I will admit that I have no research to back up those claims, which is why I label them “convictions”. However, I’d point to the MAA CRAFTY report for some support. In that report, various client disciplines were asked about what they’d like to see more of, and less of, from their own majors’ first two years of mathematical studies. This is mostly calculus, linear algebra, and differential equations. Shockingly, not a single discipline said, “We need more trig substitution integrals” or “Let’s have more crazy-exotic limits being taken by hand in Calculus 1”. If anything, the client disciplines wanted less content and more depth. And they wanted more technology – both explicitly (like engineering which specifically calls for more spreadsheet use) and implicitly (like those disciplines that want students to have more skill with checking their own work).

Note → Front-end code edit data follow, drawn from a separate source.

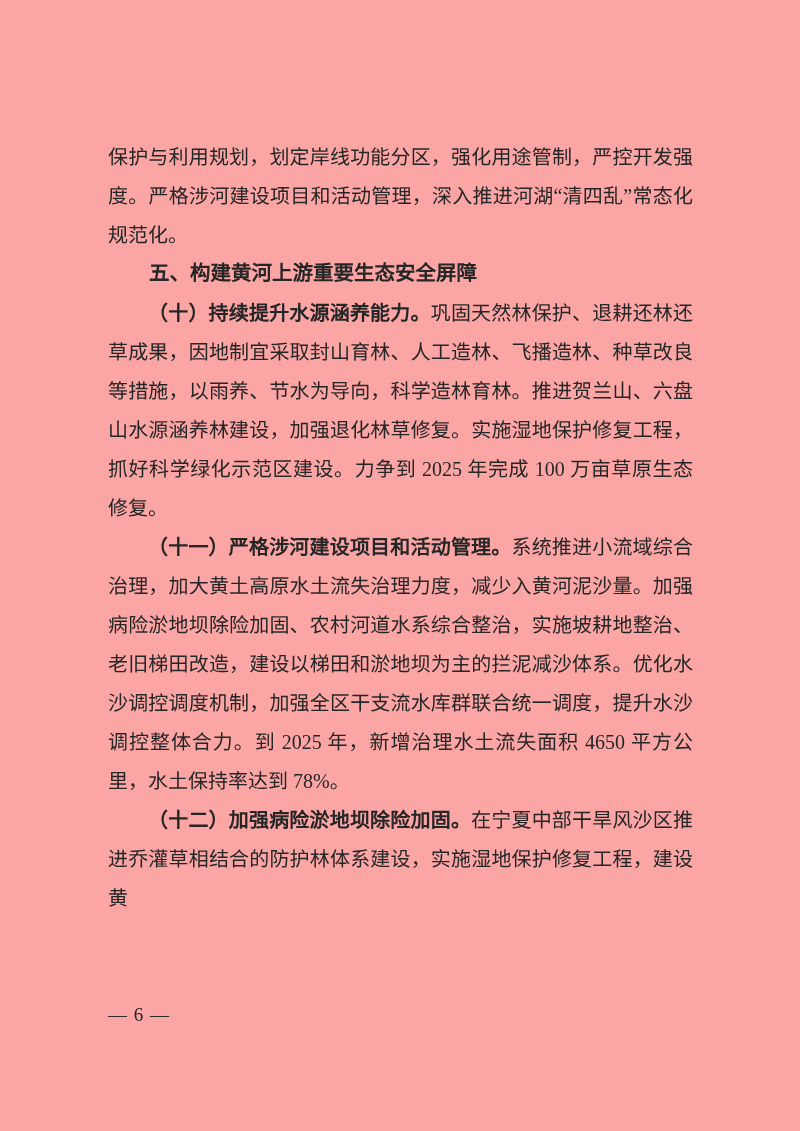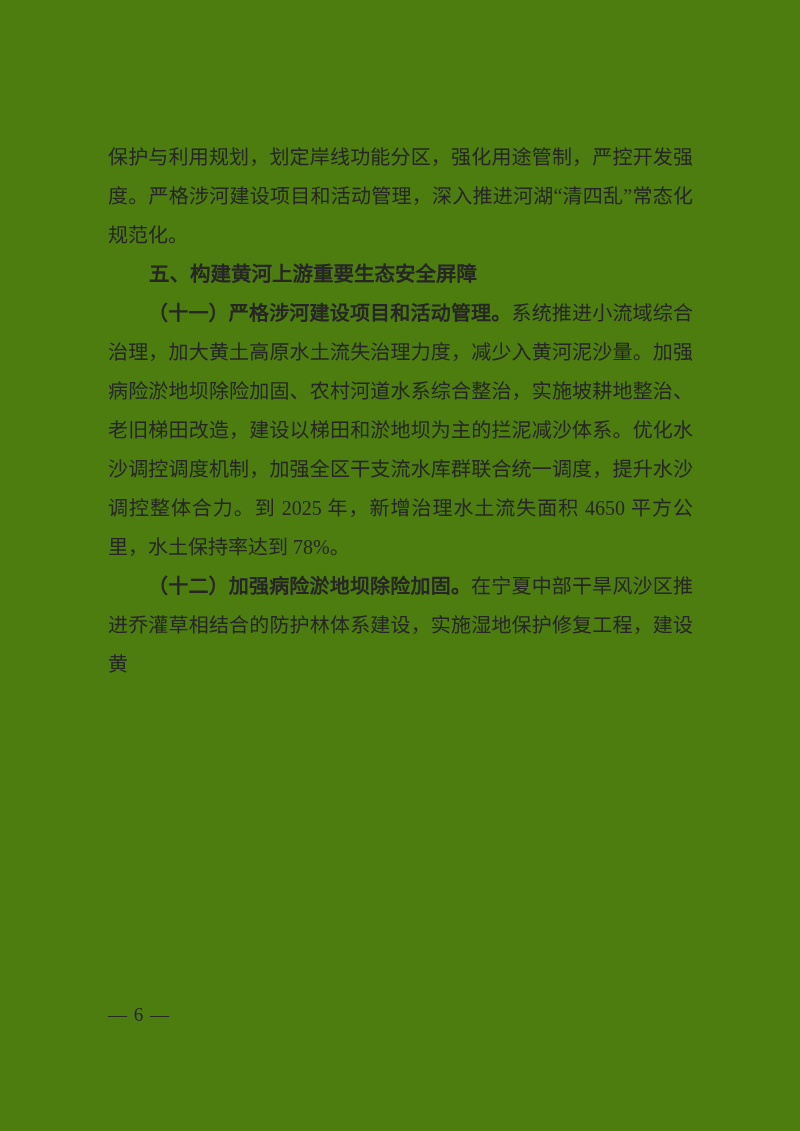"保护与利用规划，划定岸线功能分区，强化用途管制，严控开发强度。严格涉河建设项目和" .page { background: #4d7c0f -> #fca5a5 }
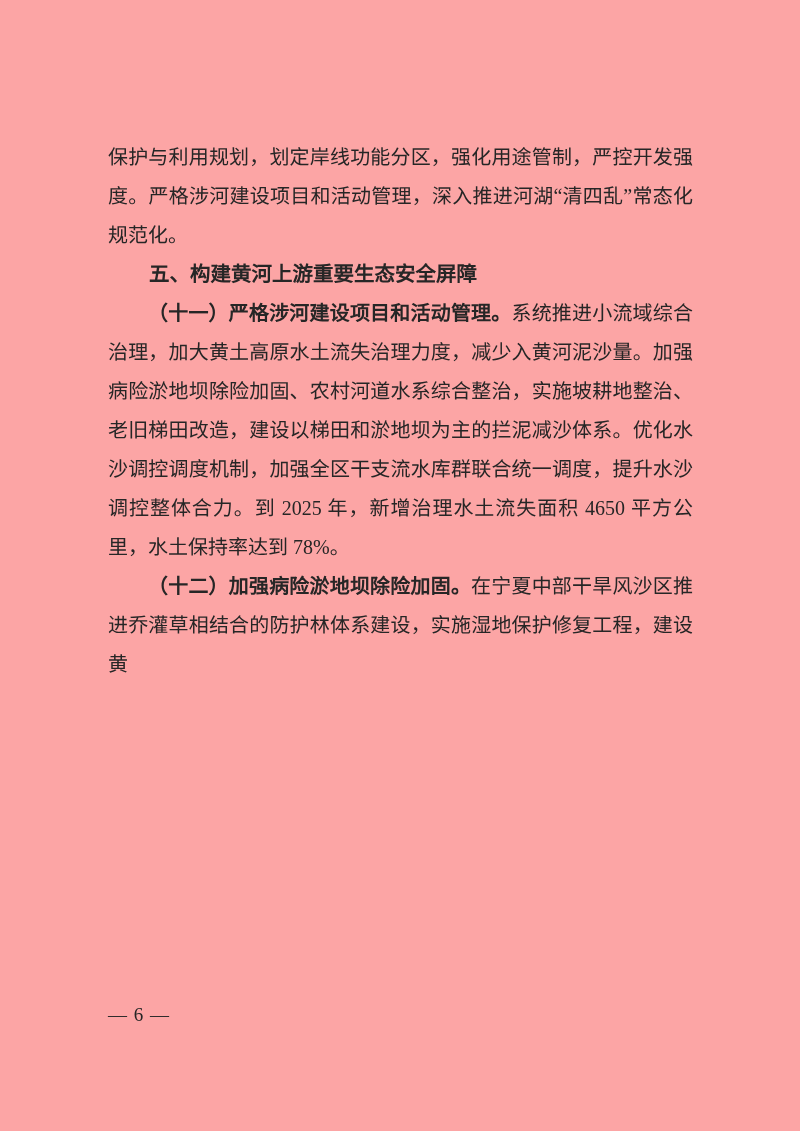"五、构建黄河上游重要生态安全屏障" .block.heading { font-family: Liberation Serif, serif -> Liberation Mono, monospace }
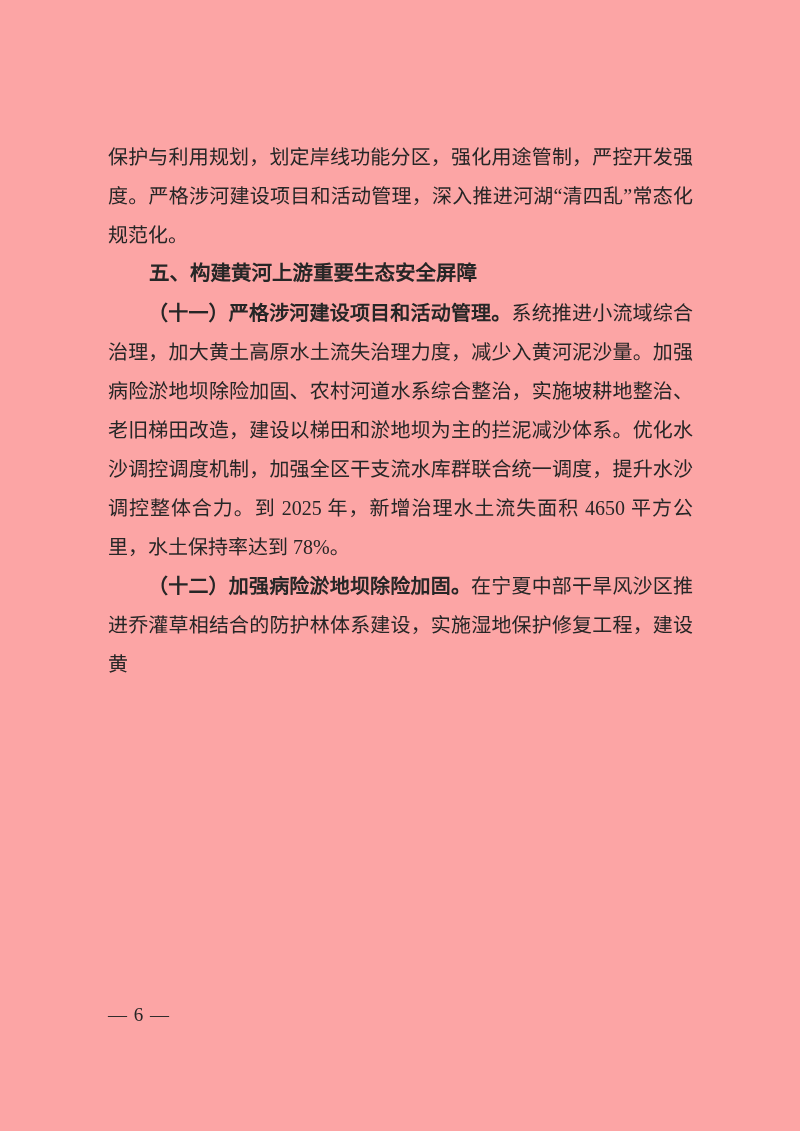"（十）持续提升水源涵养能力。巩固天然林保护、退耕还林还草成果，因地制宜采取封山育" p.block { html: none -> <p><span>（十）持续提升水源涵养能力。</span><span>巩固天然林保护、退耕还林还草成果，因地制宜采取封山育林、人工造林、飞播造林、种草改良等措施，以雨养、节水为导向，科学造林育林。推进贺兰山、六盘山水源涵养林建设，加强退化林草修复。实施湿地保护修复工程，抓好科学绿化示范区建设。力争到 2025 年完成 100 万亩草原生态修复。</span></p> }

In terms of what I think math majors should know, I don’t have much to change from my list in the original 2007 article, actually. I would substitute “mathematical software” for “computer algebra system” in year 1 – starting students off with Geogebra, Wolfram|Alpha, and Excel rather than Maple or Mathematica seems smarter, since the former set of tools is free (or ubiquitous) and simpler to learn. I would emphasize the use of free and open-source tools whenever it makes sense (Sage, rather than Mathematica or Maple; Python + NumPy + SciPy rather than MATLAB; etc.) And I’d keep it developmental – learn simple tools in year 1 and build complexity as students gain mathematical maturity. And I think I would save requiring learning how to program until year 2 just because programming pairs so well with learning how to prove theorems.


Updates for 2023

  • Like I said at the top, my current class on Linear Algebra and Differential Equations uses computing technology more than probably any other class I've taught, including the discrete math course I teach for CS majors. The tool stack is pretty simple: We use SymPy, running in Python via Jupyter notebooks that are hosted through Google Colab. We are using SymPy for just about everything: experimentation/conjecture activities (e.g. What are the eigenvalues of an upper-triangular matrix?), doing computations in miniprojects (e.g. using a Markov chain model to predict voter turnout in election cycles many years into the future), even pedestrian stuff like checking hand-computation practice. Not much in the way of programming, in fact there really is no programming at all – just using SymPy like most people would use Mathematica. But certainly a lot of coding in the sense I mentioned here: Making the computer do what you want, rather than always doing what the computer seems to want.
  • By-hand computation in this class is important, in fact the "Foundational Skills" are all assessed through by-hand computation. But it's limited. For example Foundational Skill LA.1 requires students show that they can get a 3x4 matrix to reduced row echelon form by hand. Skill LA.2 has students show they can determine if a vector is in the span of a bunch of other vectors — which involves row reduction, but they can use SymPy on this one to do the row-reduction.
  • I have not noticed any reduction in students' ability to do calculations by hand as a result. In fact, using the computer to shoulder the load of tedious and error-prone computations shortens the path to understanding the numerous and intricately-connected concepts that linear algebra is famous for, which then helps students understand more complicated computations faster. I noticed that this week teaching eigenvalues and eigenvectors for the first time: The students picked up the idea lightning-fast because they completely understood linear dependence and how this creates free variables in a system.
  • These are all engineering majors, but their experience makes me more certain than ever that math majors should be doing a lot of this same kind of thing, from day 1. Especially pre-service teachers who have the most to gain from a deep understanding of mathematical concepts and from being relieved of having to do computations by hand all the time.